**Task goal:** Below are records; copy every line among them that contains the word "width".

**Data provided:**
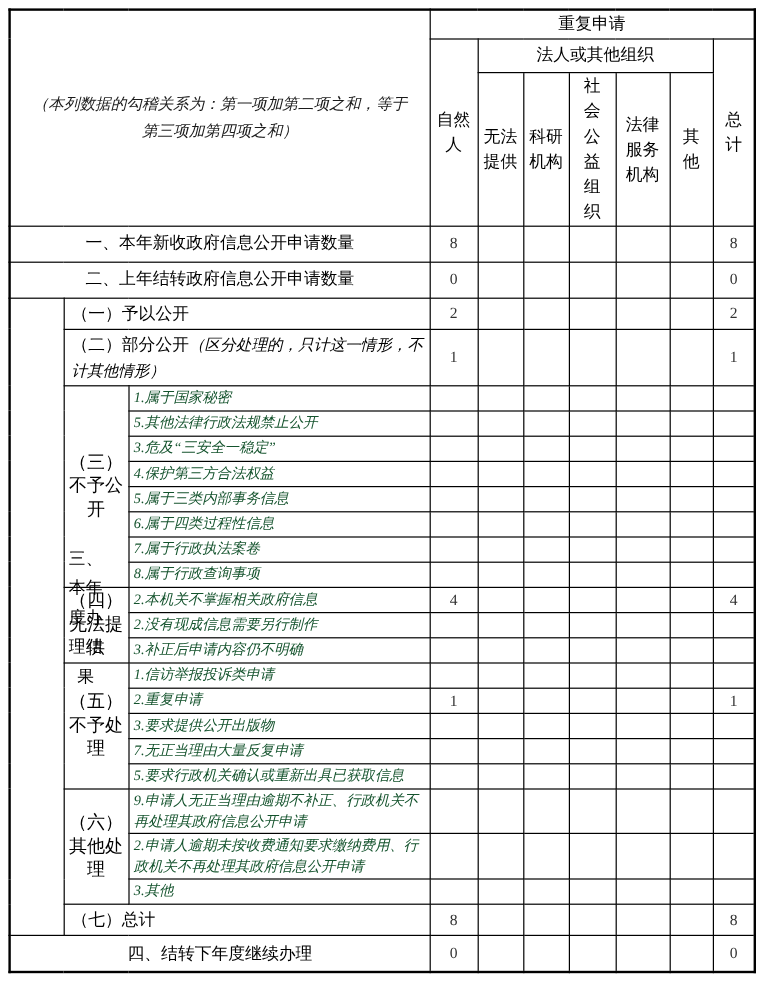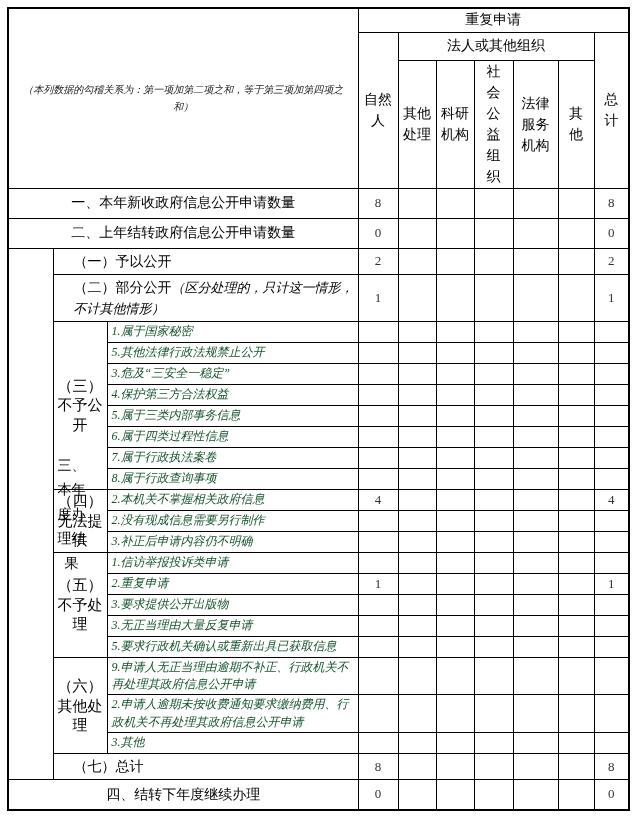--- a/index.html
+++ b/index.html
@@ -13,37 +13,37 @@
     border:2px solid #000; background:#fff;
   }
   td { border:1px solid #000; padding:0; vertical-align:middle; }
 
   
   tr.h-row1 { height:24px; }
   tr.h-row2 { height:28px; }
   tr.h-row3 { height:128px; }
   .cell-note {
     text-align:center; font-family:"Liberation Serif", serif; font-style:italic;
-    font-size:10px; line-height:1.75; padding:0 12px; color:#1a1a1a;margin-top:44px;
+    font-size:13px; line-height:1.75; padding:0 12px; color:#1a1a1a;margin-top:44px;
   }
   .h-title, .h-group { text-align:center; font-size:14px; }
   .h-cell { text-align:center; }
   .hwrap {
     display:inline-block; word-break:break-all; line-break:anywhere;
     line-height:1.5; font-size:14px; text-align:center; vertical-align:middle;
   }
   .w2 { width:2.15em; }
   .w1 { width:1.1em; }
 
   
   tr.r-full { height:30px; }
   tr.r-sub  { height:24px; }
   tr.r-item { height:21px; }
   .cell-label-full { text-align:center; font-size:14px; line-height:1.4; }
-  .cell-label-sub  { text-align:left; font-size:14px; line-height:1.5; padding:2px 4px 2px 20px; }
+  .cell-label-sub  { text-align:left; font-size:14px; line-height:1.5; padding:2px 4px 2px 6px; }
   .note-inline { font-family:"Liberation Serif", serif; font-style:italic; font-size:13px; }
   .cell-label-item {
     font-family:"Liberation Serif", serif; font-style:italic; font-size:12px;
     line-height:1.45; padding:1px 2px 1px 4px; color:#14532d;
   }
   .cell-vsection { text-align:center; }
   .vwrap {
     display:inline-block; width:2.2em; word-break:break-all; line-break:anywhere;
     font-size:14px; line-height:1.75; text-align:center;margin-left:47px;
   }
@@ -83,21 +83,21 @@
         <td class="h-cell" rowspan="2">
           <span class="hwrap w2">自然人</span>
         </td>
         <td class="h-group" colspan="5">法人或其他组织</td>
         <td class="h-cell" rowspan="2">
           <span class="hwrap w1">总计</span>
         </td>
       </tr>
       <tr class="h-row3">
         <td class="h-cell">
-          <span class="hwrap w2">其他处理</span>
+          <span class="hwrap w2">无法提供</span>
         </td>
         <td class="h-cell">
           <span class="hwrap w2">科研机构</span>
         </td>
         <td class="h-cell">
           <span class="hwrap w1">社会公益组织</span>
         </td>
         <td class="h-cell">
           <span class="hwrap w2">法律服务机构</span>
         </td>
@@ -285,21 +285,21 @@
           <td class="cell-label-item">3.要求提供公开出版物</td>
           <td class="cell-value"></td>
           <td class="cell-value"></td>
           <td class="cell-value"></td>
           <td class="cell-value"></td>
           <td class="cell-value"></td>
           <td class="cell-value"></td>
           <td class="cell-value"></td>
         </tr>
         <tr class="r-item">
-          <td class="cell-label-item">3.无正当理由大量反复申请</td>
+          <td class="cell-label-item">7.无正当理由大量反复申请</td>
           <td class="cell-value"></td>
           <td class="cell-value"></td>
           <td class="cell-value"></td>
           <td class="cell-value"></td>
           <td class="cell-value"></td>
           <td class="cell-value"></td>
           <td class="cell-value"></td>
         </tr>
         <tr class="r-item">
           <td class="cell-label-item">5.要求行政机关确认或重新出具已获取信息</td>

**Output below:**
   .w2 { width:2.15em; }
   .w1 { width:1.1em; }
     display:inline-block; width:2.2em; word-break:break-all; line-break:anywhere;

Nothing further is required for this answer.